_GIVEN ENTRIES_

====================

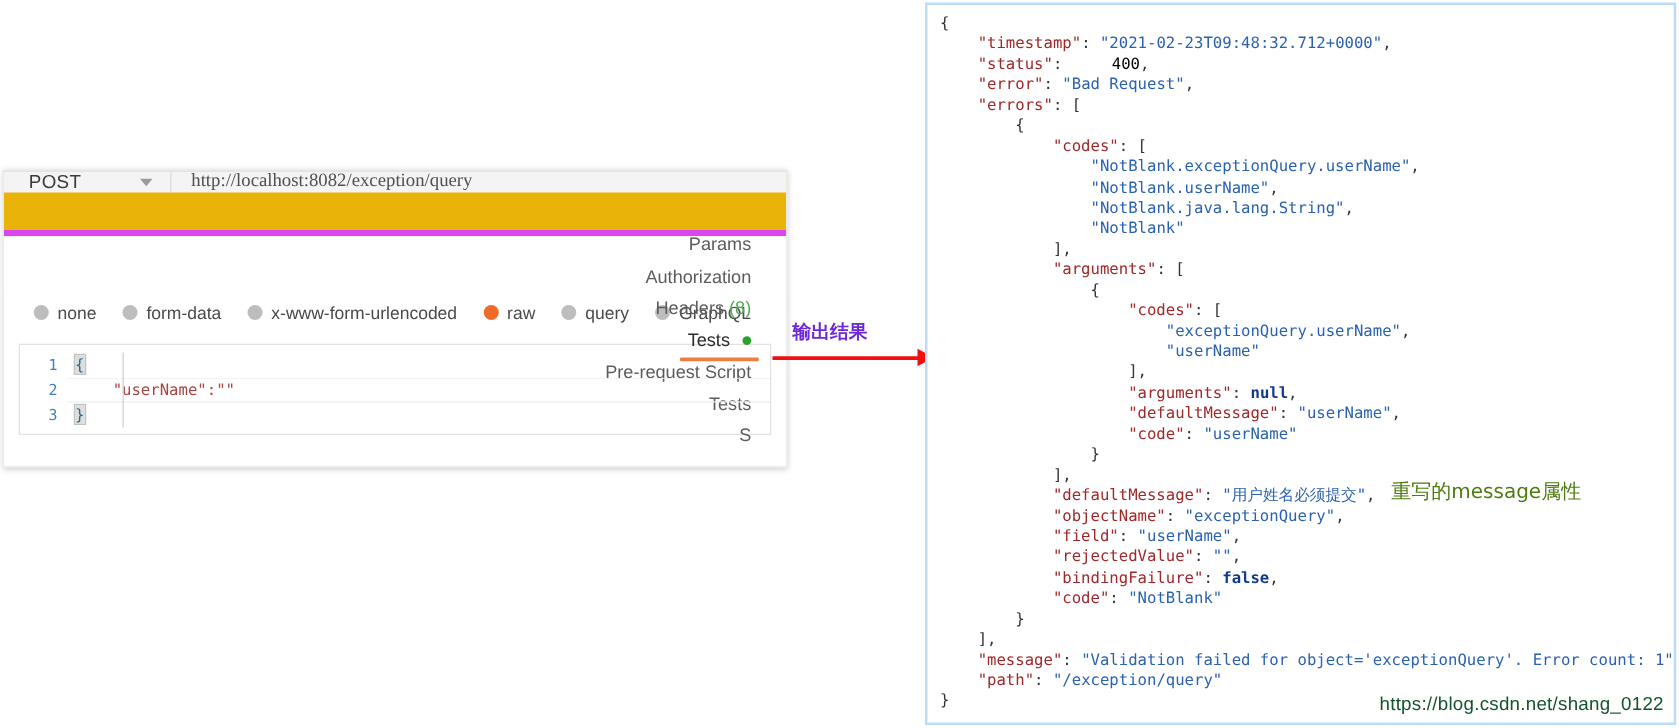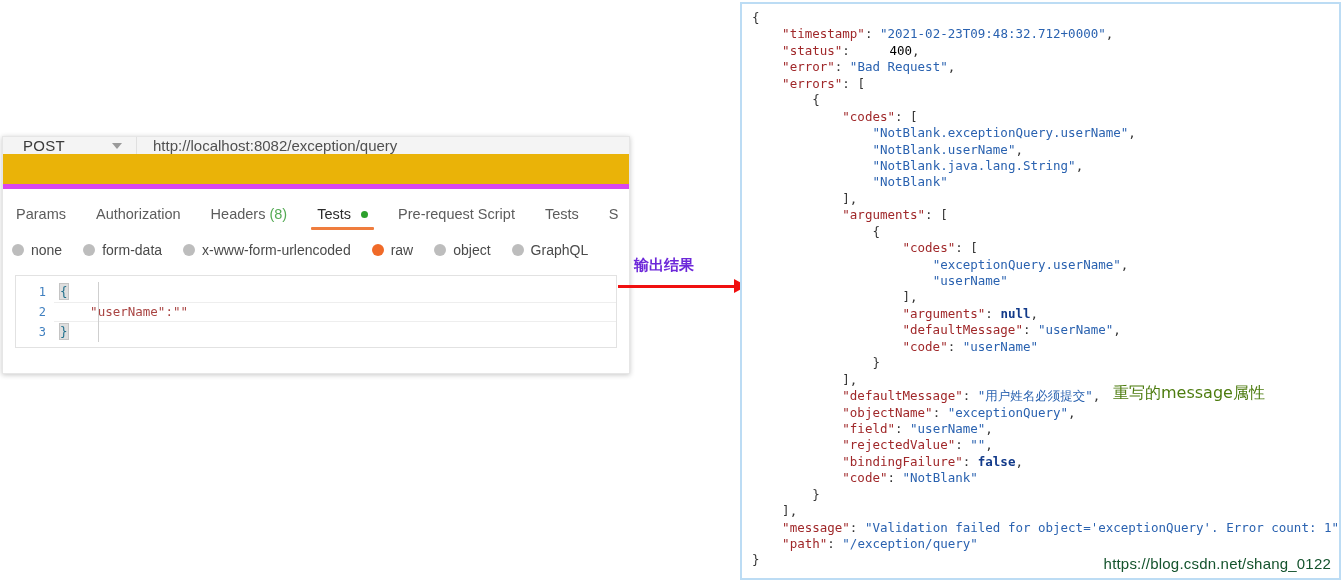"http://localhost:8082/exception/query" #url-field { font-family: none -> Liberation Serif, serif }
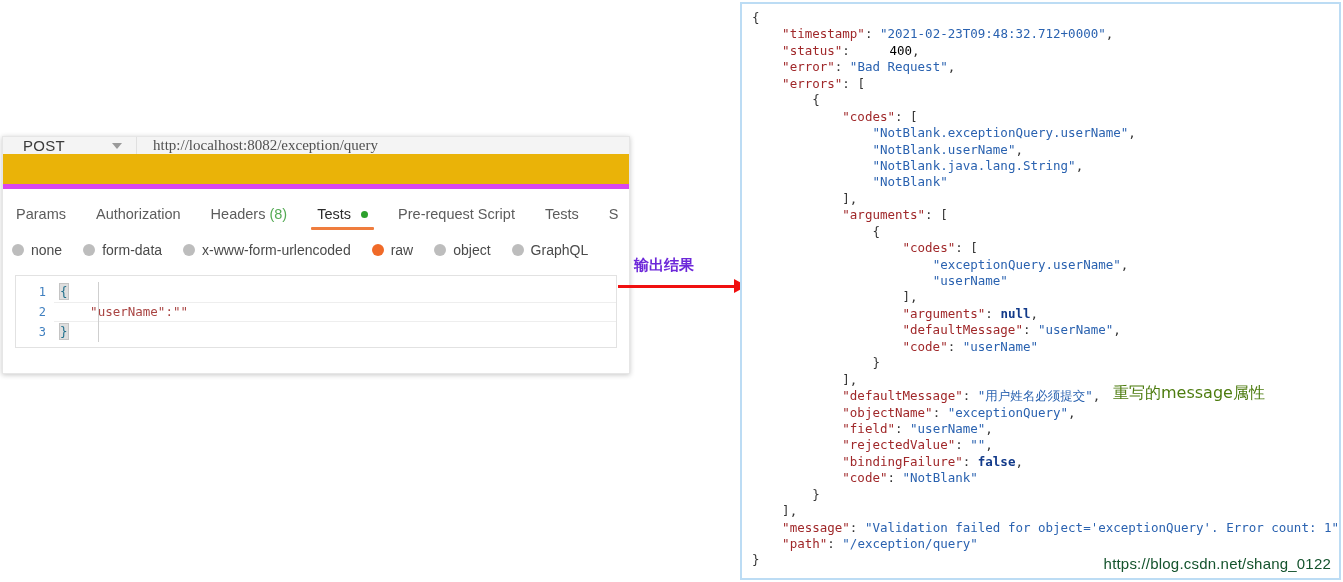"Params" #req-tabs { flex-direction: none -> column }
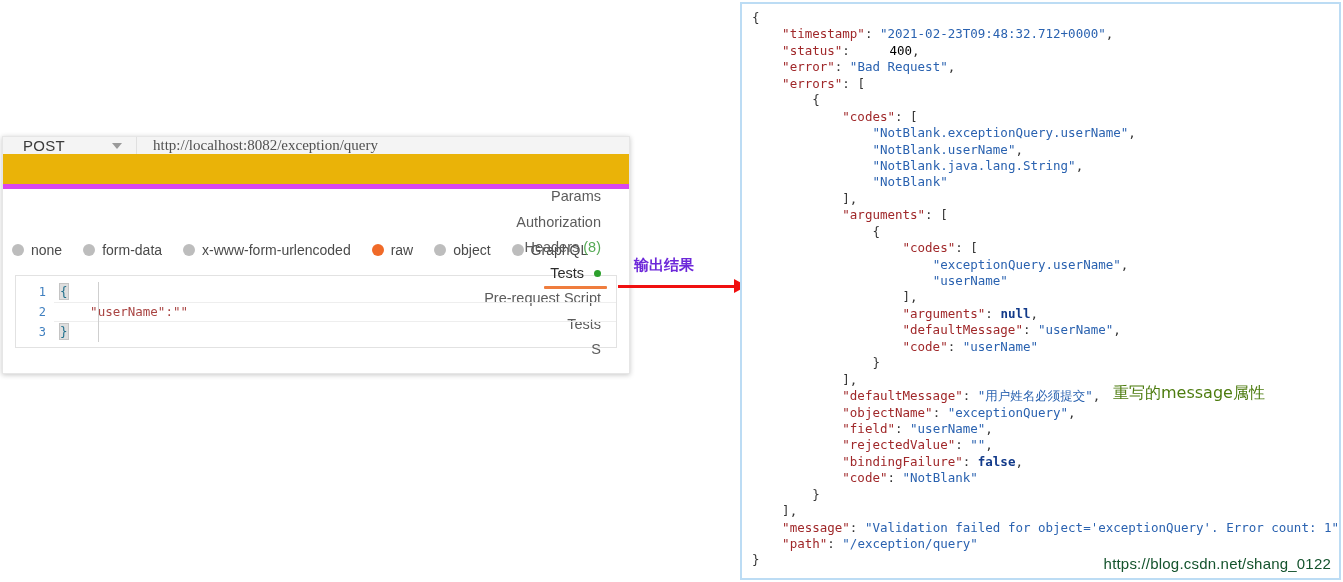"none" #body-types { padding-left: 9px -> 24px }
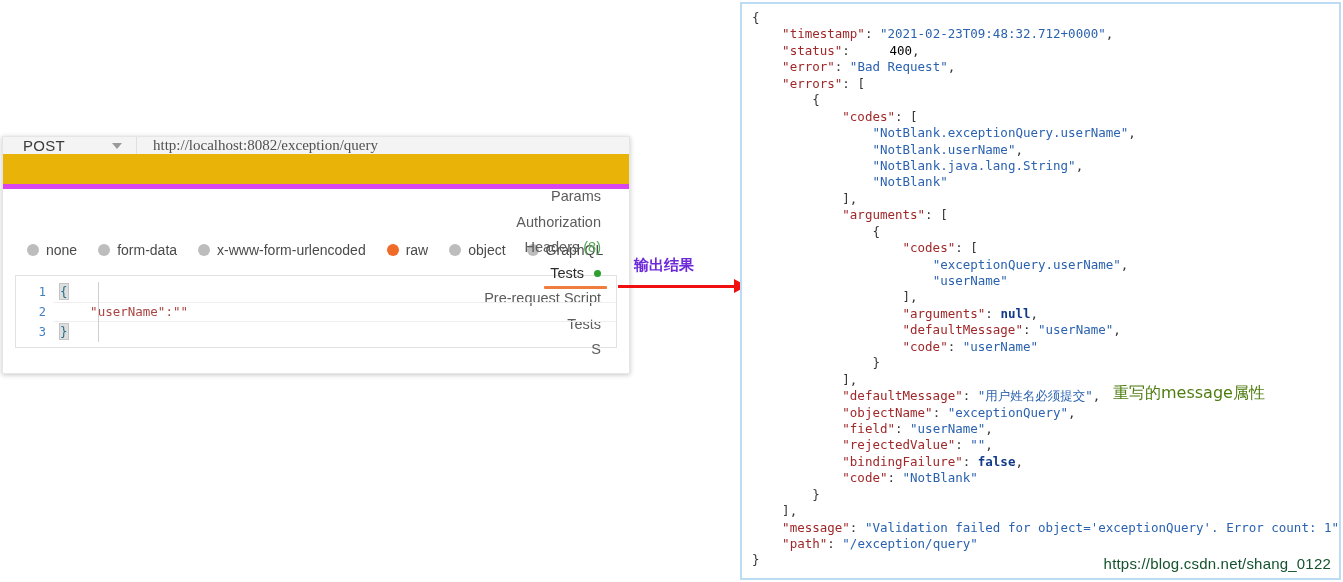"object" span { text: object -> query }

====================

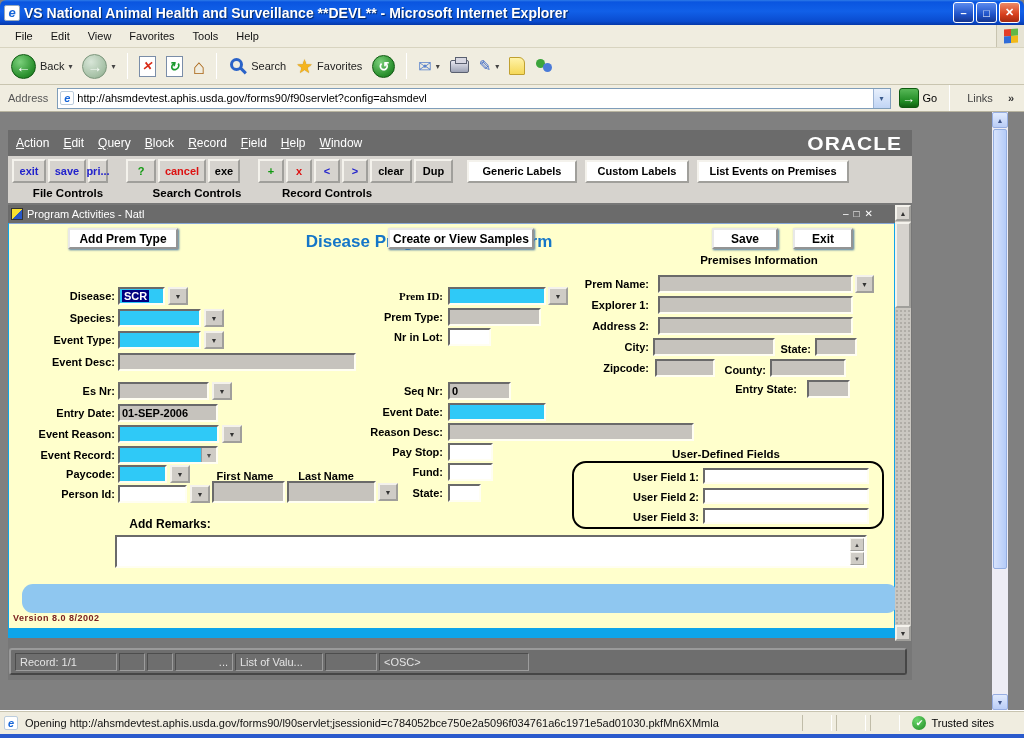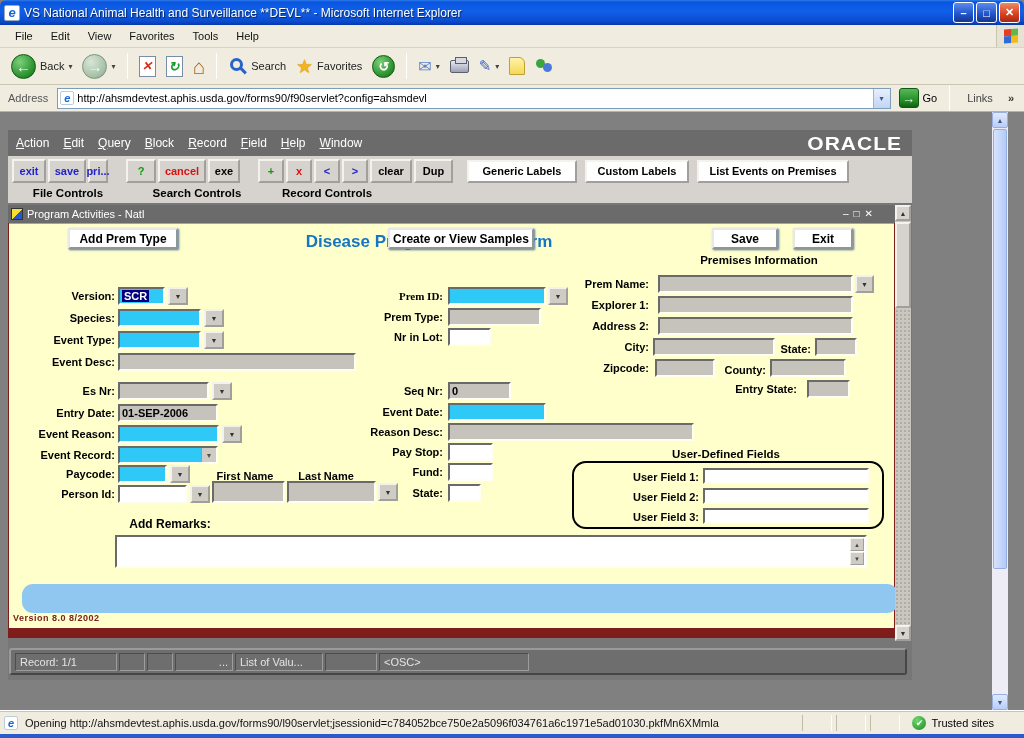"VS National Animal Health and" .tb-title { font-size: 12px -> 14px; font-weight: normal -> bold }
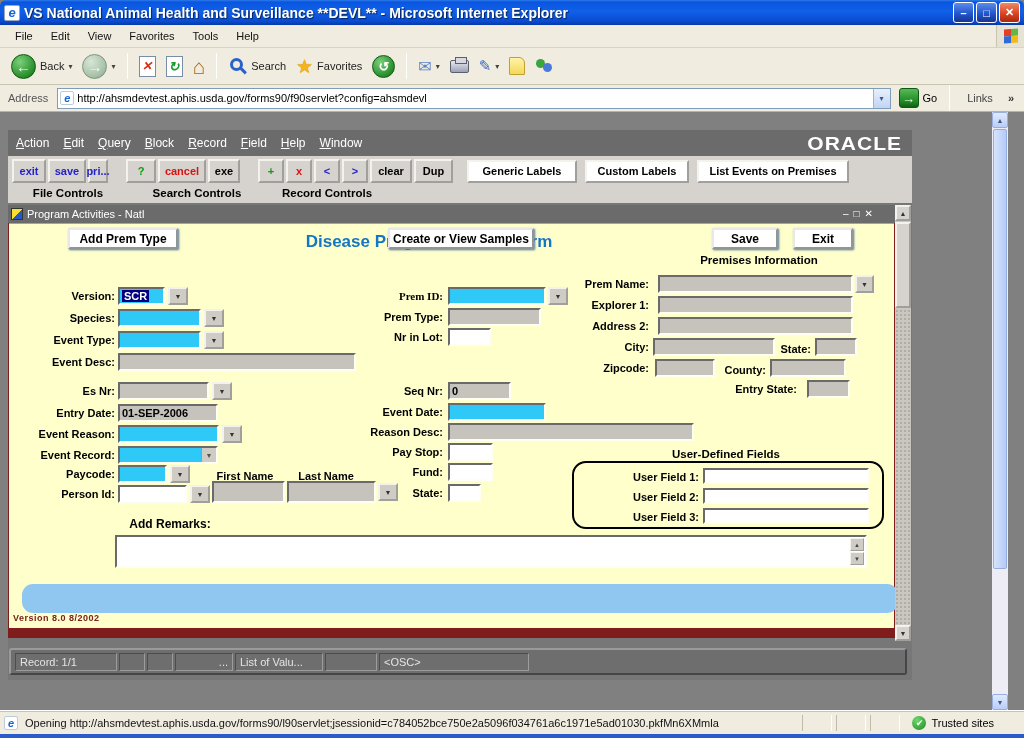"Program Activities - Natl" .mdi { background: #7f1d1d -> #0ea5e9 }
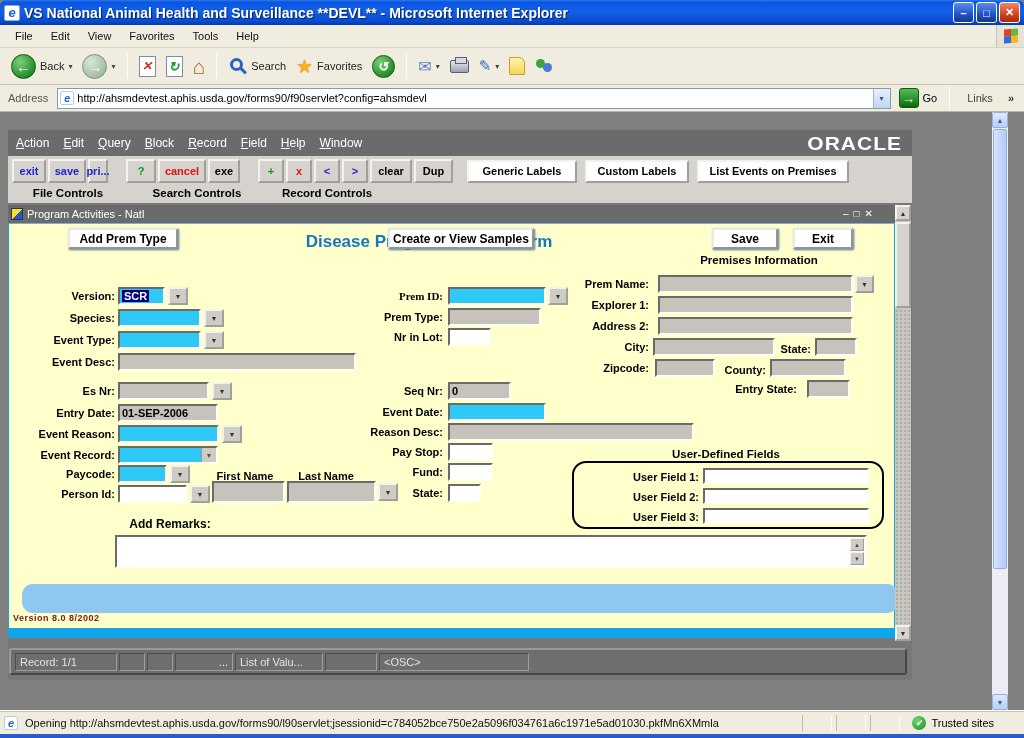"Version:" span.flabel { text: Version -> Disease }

====================

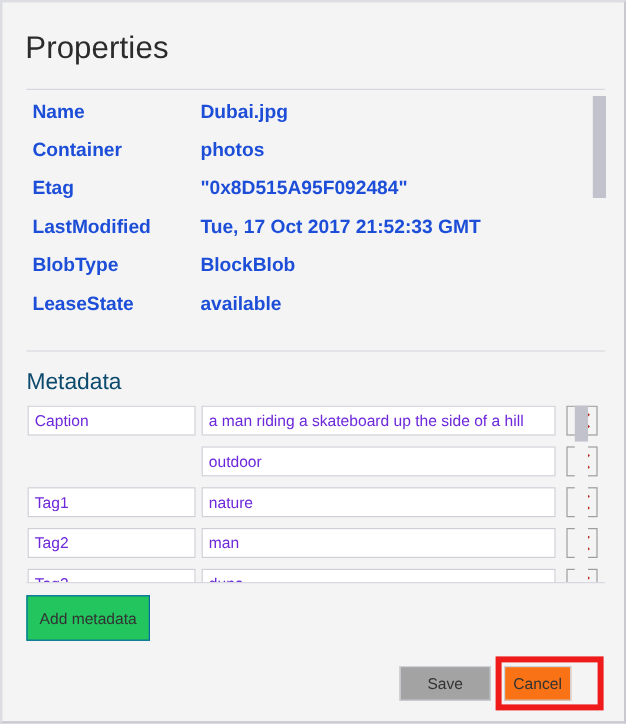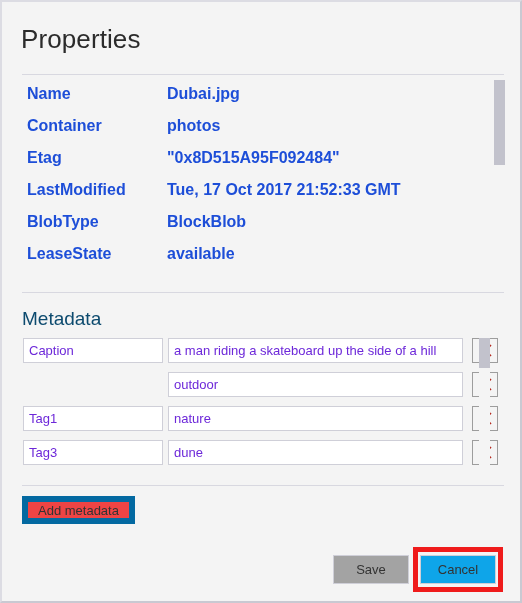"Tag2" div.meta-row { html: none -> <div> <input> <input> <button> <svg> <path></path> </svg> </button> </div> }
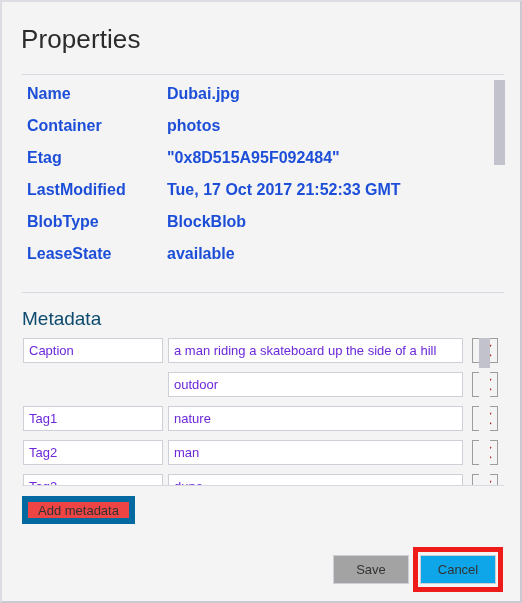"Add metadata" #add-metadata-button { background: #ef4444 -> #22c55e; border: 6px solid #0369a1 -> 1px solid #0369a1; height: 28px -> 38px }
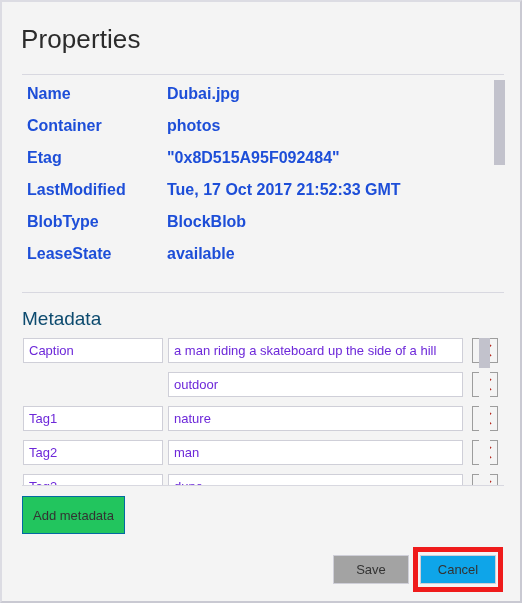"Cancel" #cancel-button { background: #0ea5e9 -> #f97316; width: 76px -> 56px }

====================

_GOAL OF THE EXERCISE_
Excluding any pictures, print exactly the lines of the listing above from the line with "html: none ->" to the line with "background: #ef4444 ->", both ends included.

_OUTPUT_
"Tag2" div.meta-row { html: none -> <div> <input> <input> <button> <svg> <path></path> </svg> </button> </div> }
"Add metadata" #add-metadata-button { background: #ef4444 -> #22c55e; border: 6px solid #0369a1 -> 1px solid #0369a1; height: 28px -> 38px }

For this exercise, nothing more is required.